** WHAT IS BEING ASKED **
Please copy only the material from the line that has "none -> [15,2223,883,2264]" to the very last line, both ends included, exactly as written and without pictures.

** DATA TO EXAMINE **
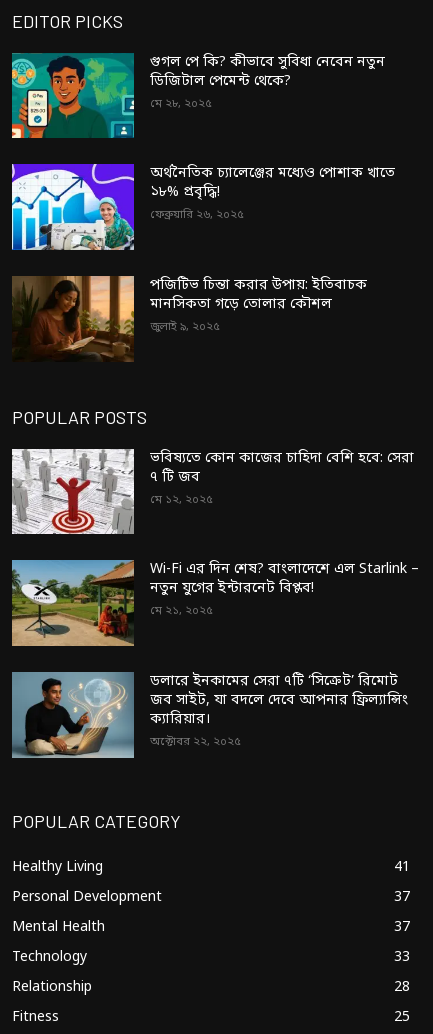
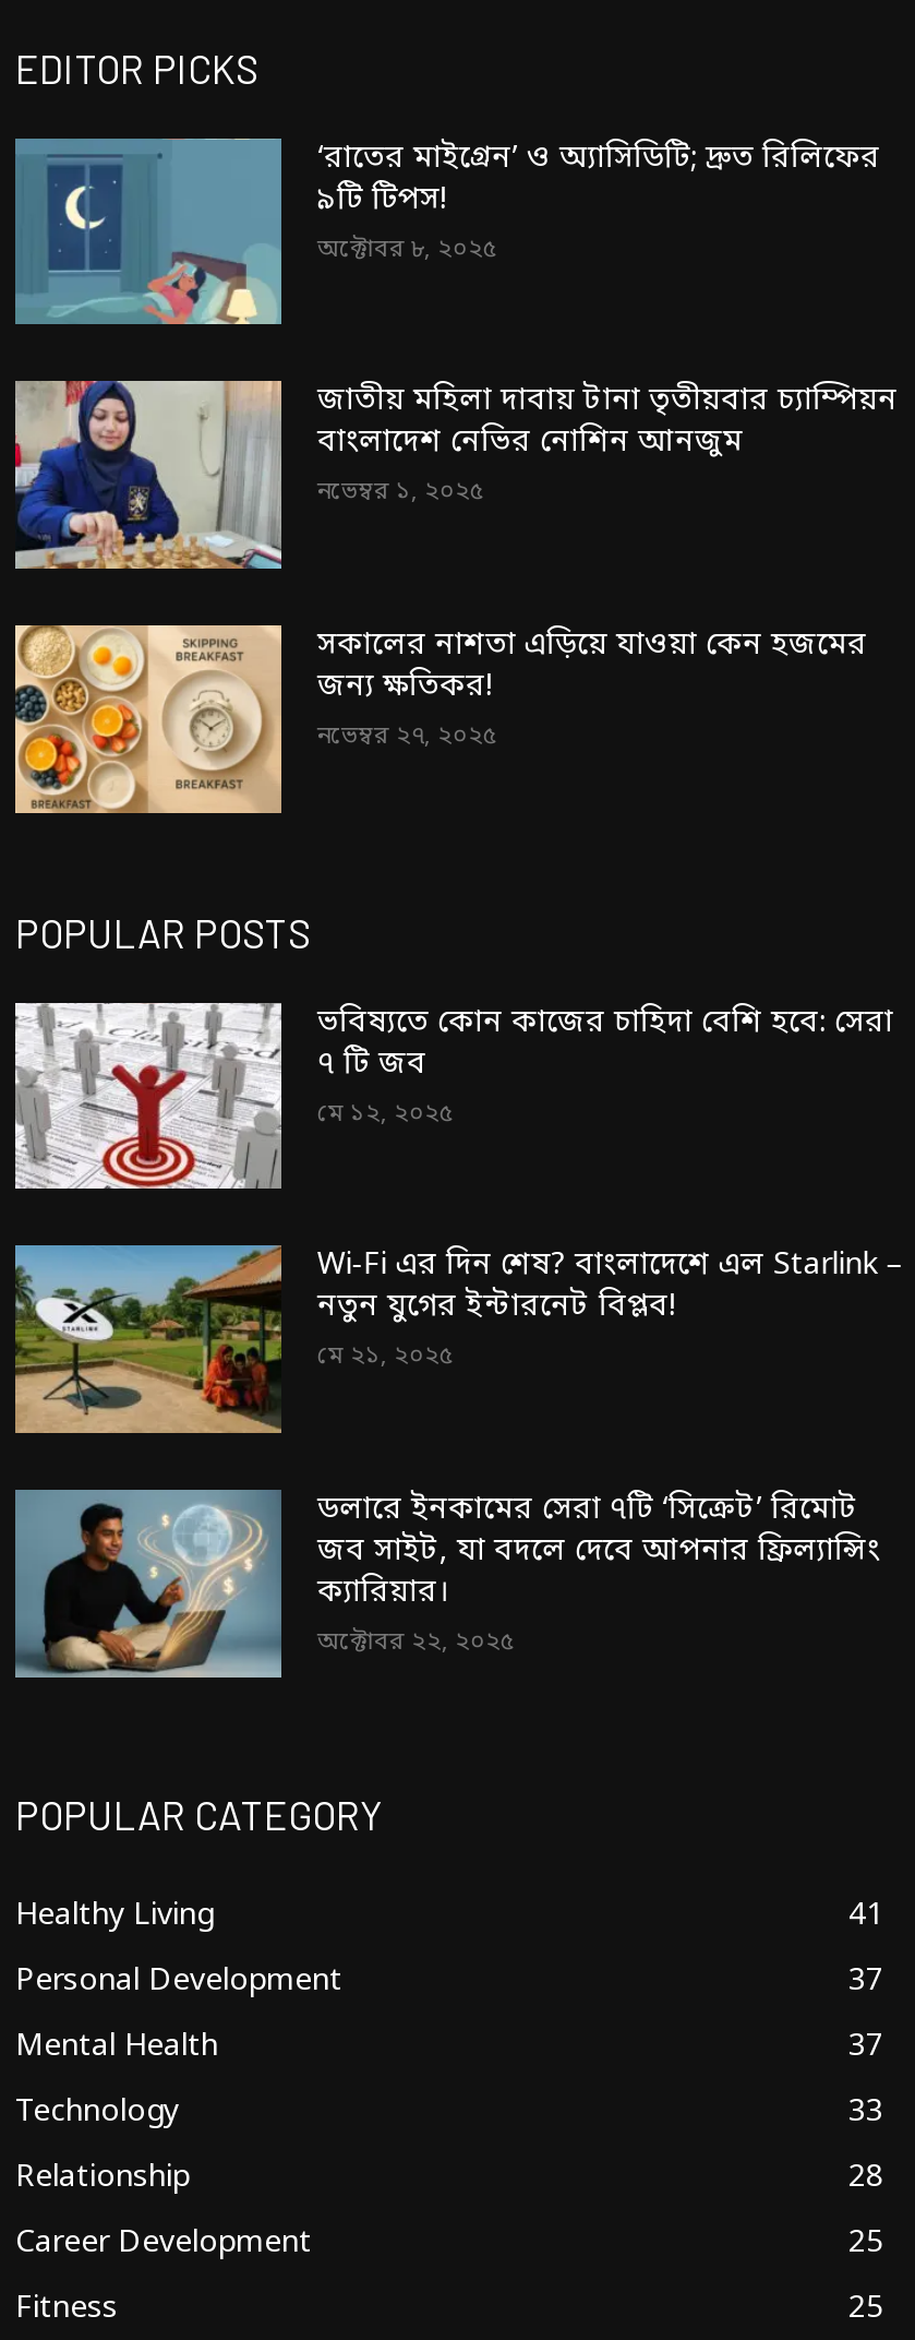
[11,53,385,139] [image] | গুগল পে কি? কীভাবে সুবিধা নেবেন নতুন | ডিজিটাল পেমেন্ট থেকে? | মে ২৮, ২০২৫ -> [13,136,880,326] [image] | ‘রাতের মাইগ্রেন’ ও অ্যাসিডিটি; দ্রুত রিলিফের | ৯টি টিপস! | অক্টোবর ৮, ২০২৫
[11,163,395,251] [image] | অর্থনৈতিক চ্যালেঞ্জের মধ্যেও পোশাক খাতে | ১৮% প্রবৃদ্ধি! | ফেব্রুয়ারি ২৬, ২০২৫ -> [13,379,897,571] [image] | জাতীয় মহিলা দাবায় টানা তৃতীয়বার চ্যাম্পিয়ন | বাংলাদেশ নেভির নোশিন আনজুম | নভেম্বর ১, ২০২৫
[12,275,367,362] [image] | পজিটিভ চিন্তা করার উপায়: ইতিবাচক | মানসিকতা গড়ে তোলার কৌশল | জুলাই ৯, ২০২৫ -> [13,623,867,815] [image] | সকালের নাশতা এড়িয়ে যাওয়া কেন হজমের | জন্য ক্ষতিকর! | নভেম্বর ২৭, ২০২৫
none -> [15,2223,883,2264] Career Development | 25

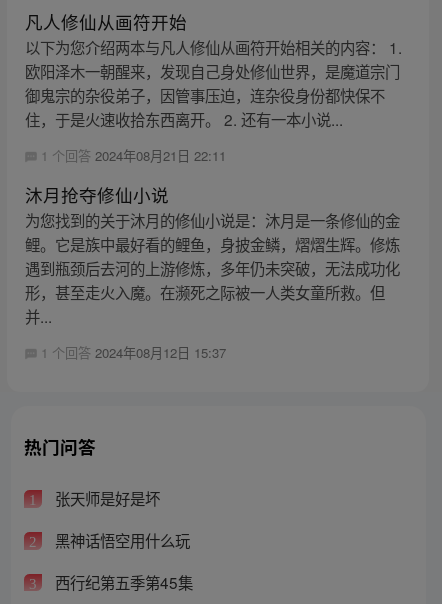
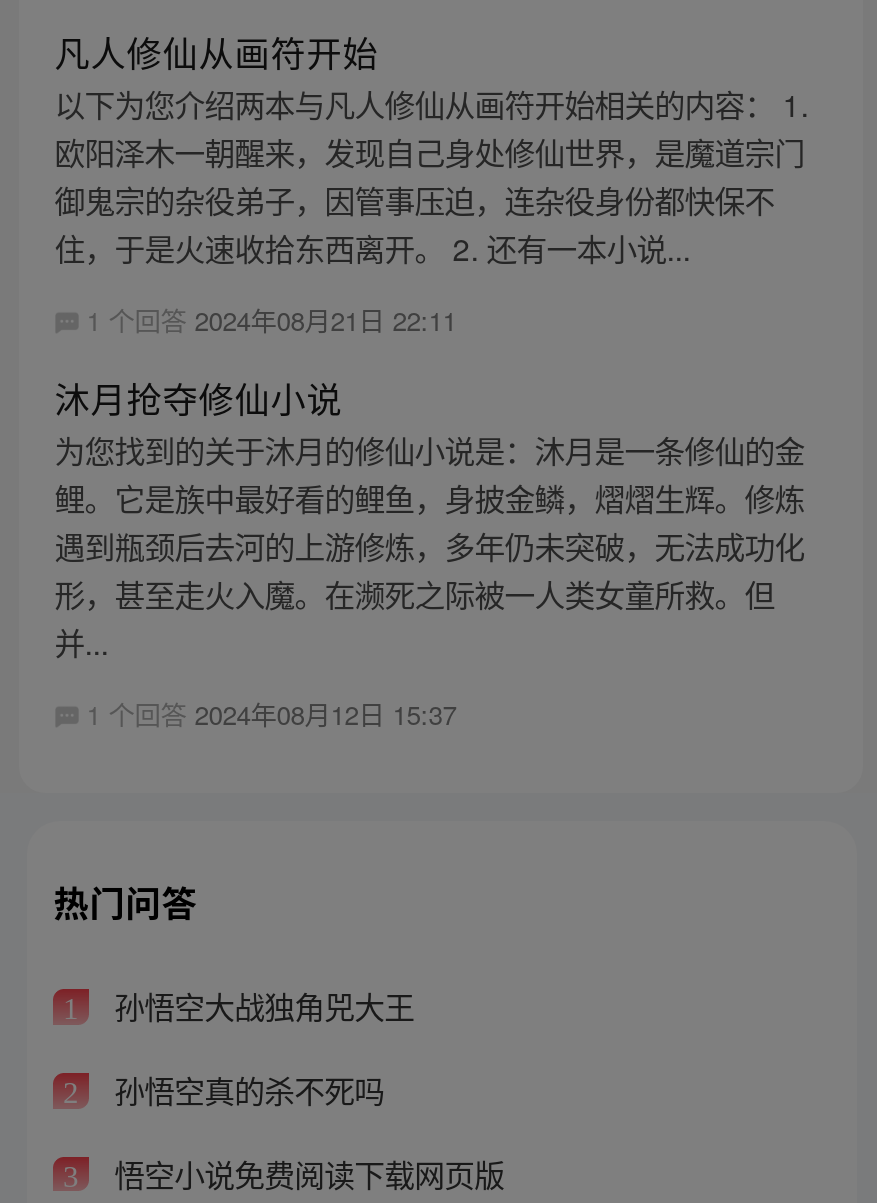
[51,488,160,510] 张天师是好是坏 -> [106,984,414,1028] 孙悟空大战独角兕大王
[51,529,190,551] 黑神话悟空用什么玩 -> [106,1067,384,1111] 孙悟空真的杀不死吗
[51,571,193,593] 西行纪第五季第45集 -> [106,1150,504,1194] 悟空小说免费阅读下载网页版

** PROBLEM SOLUTION **
none -> [15,2223,883,2264] Career Development | 25

[51,488,160,510] 张天师是好是坏 -> [106,984,414,1028] 孙悟空大战独角兕大王
[51,529,190,551] 黑神话悟空用什么玩 -> [106,1067,384,1111] 孙悟空真的杀不死吗
[51,571,193,593] 西行纪第五季第45集 -> [106,1150,504,1194] 悟空小说免费阅读下载网页版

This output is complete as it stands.